Friends of Moyo
The bat hanging upside down laughs at the topsy turvey world. (Proverb)
Tonight is International Bat Night so let’s show them some love… and really why not?
Apart from super cool facts like they live for about forty years,
and are the only mammals naturally capable of sustained flight (yes you read that last bit correctly), there is one MAJOR reason to love and appreciate bats:
in an hour, a single bat can eat over 1000 mosquitoes – that’s the equivalent of you or me eating 25 pizzas in one night.
Bats – I salute you!
I appreciate you.
I am batty about you! (Ok so maybe that’s going a bit too far… but seriously… let’s get a colony).
Oh and alongside bees and butterflies, they are huge pollinators… Some seeds will not sprout unless they have passed through the digestive tracts of a bat. Additionally, bats spread millions of seeds every year from the ripe fruit they eat. Approximately 95% of the reforestation of the tropical rainforest is a result of seed dispersal from bats.

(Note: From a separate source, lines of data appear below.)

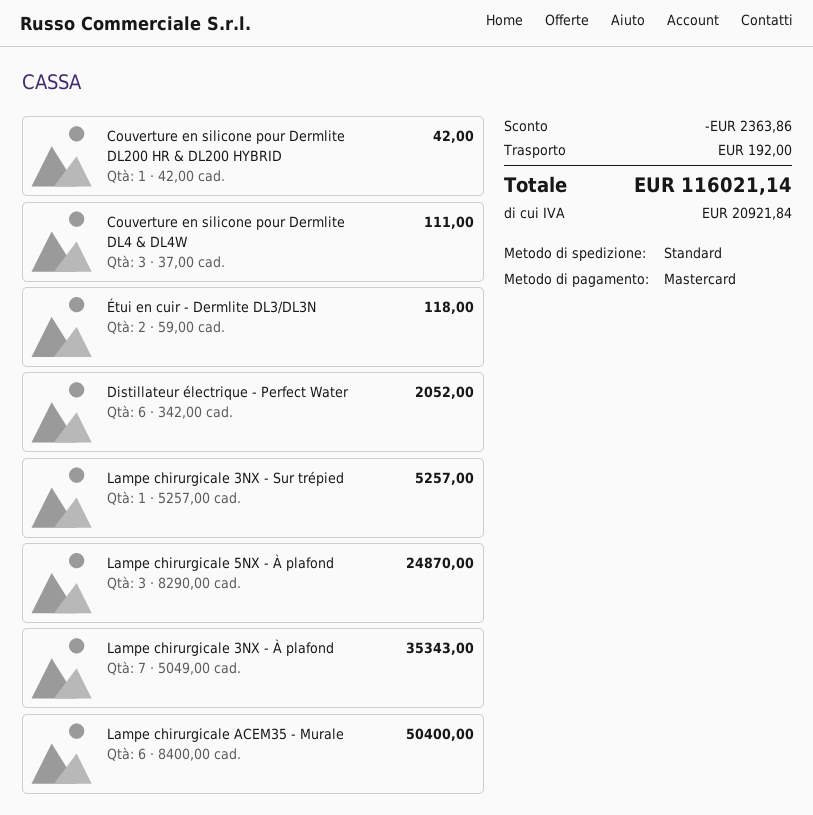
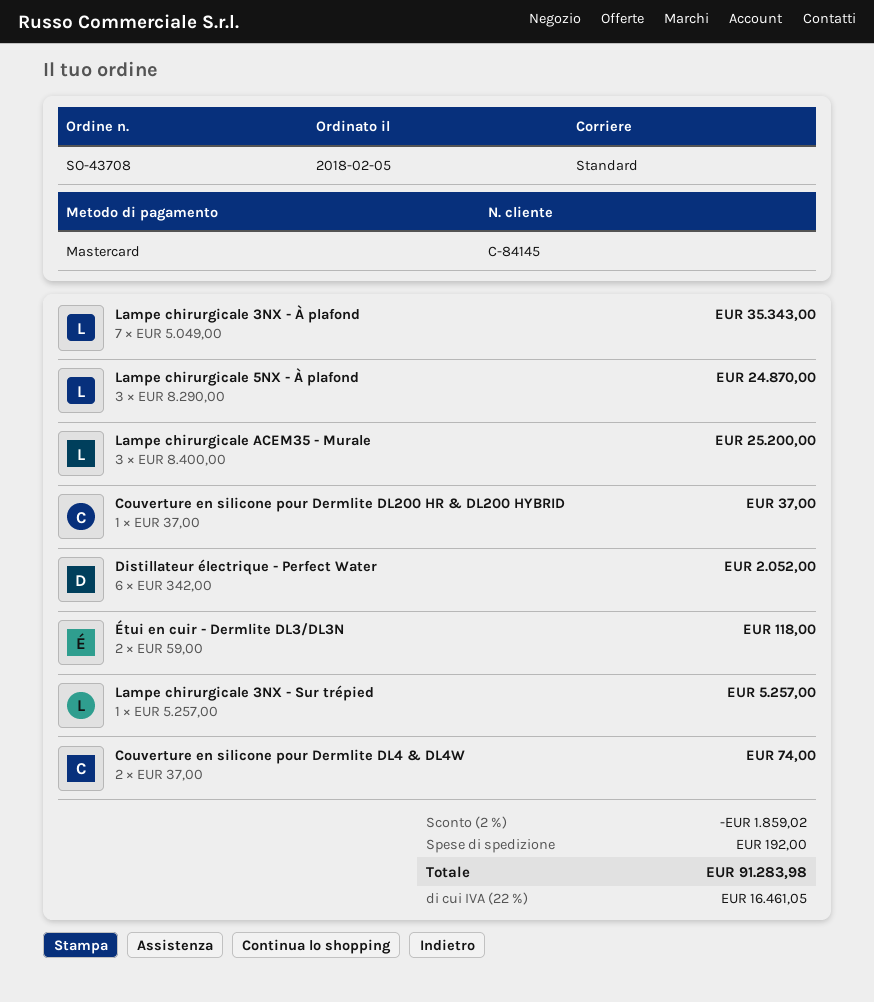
Couverture en silicone pour Dermlite DL200 HR & DL200 HYBRID: 1 x 42.00 = 42.00 -> 1 x 37.00 = 37.00
Couverture en silicone pour Dermlite DL4 & DL4W: 3 x 37.00 = 111.00 -> 2 x 37.00 = 74.00
Lampe chirurgicale ACEM35 - Murale: 6 x 8400.00 = 50400.00 -> 3 x 8400.00 = 25200.00
discount: 2363.86 -> 1859.02
tax: 20921.84 -> 16461.05
total: 116021.14 -> 91283.98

The International Union for the Conservation of Nature (IUCN) currently lists 24 bat species as Critically Endangered, meaning they face an imminent risk of extinction. Fifty-three others are Endangered, and 104 bat species are considered Vulnerable. Bats also are among the most under-studied of mammals. The IUCN lists 226 bat species as “Data Deficient”– there is simply too little information available to determine their conservation status. Of the 1,296 bat species that have been assessed by the IUCN almost a third are considered either threatened (vulnerable, endangered, or critically endangered) or data deficient, indicating the need for more conservation attention to these species. The IUCN continually updates information on species assessments and numbers may vary slightly as new assessments are completed.
“International Bat Night was established to help promote the good image of bats, and to help start creating some clarity on the facts about them above and beyond the rumors and Hollywood image. While we often think of bats as nocturnal predators feasting on the blood of the innocent and harboring rabies, the truth is quite different. Yes, there are bats that feed on blood, but they mostly feed on insects and believe us, you want bats to be out there patrolling the night and helping eliminate them.”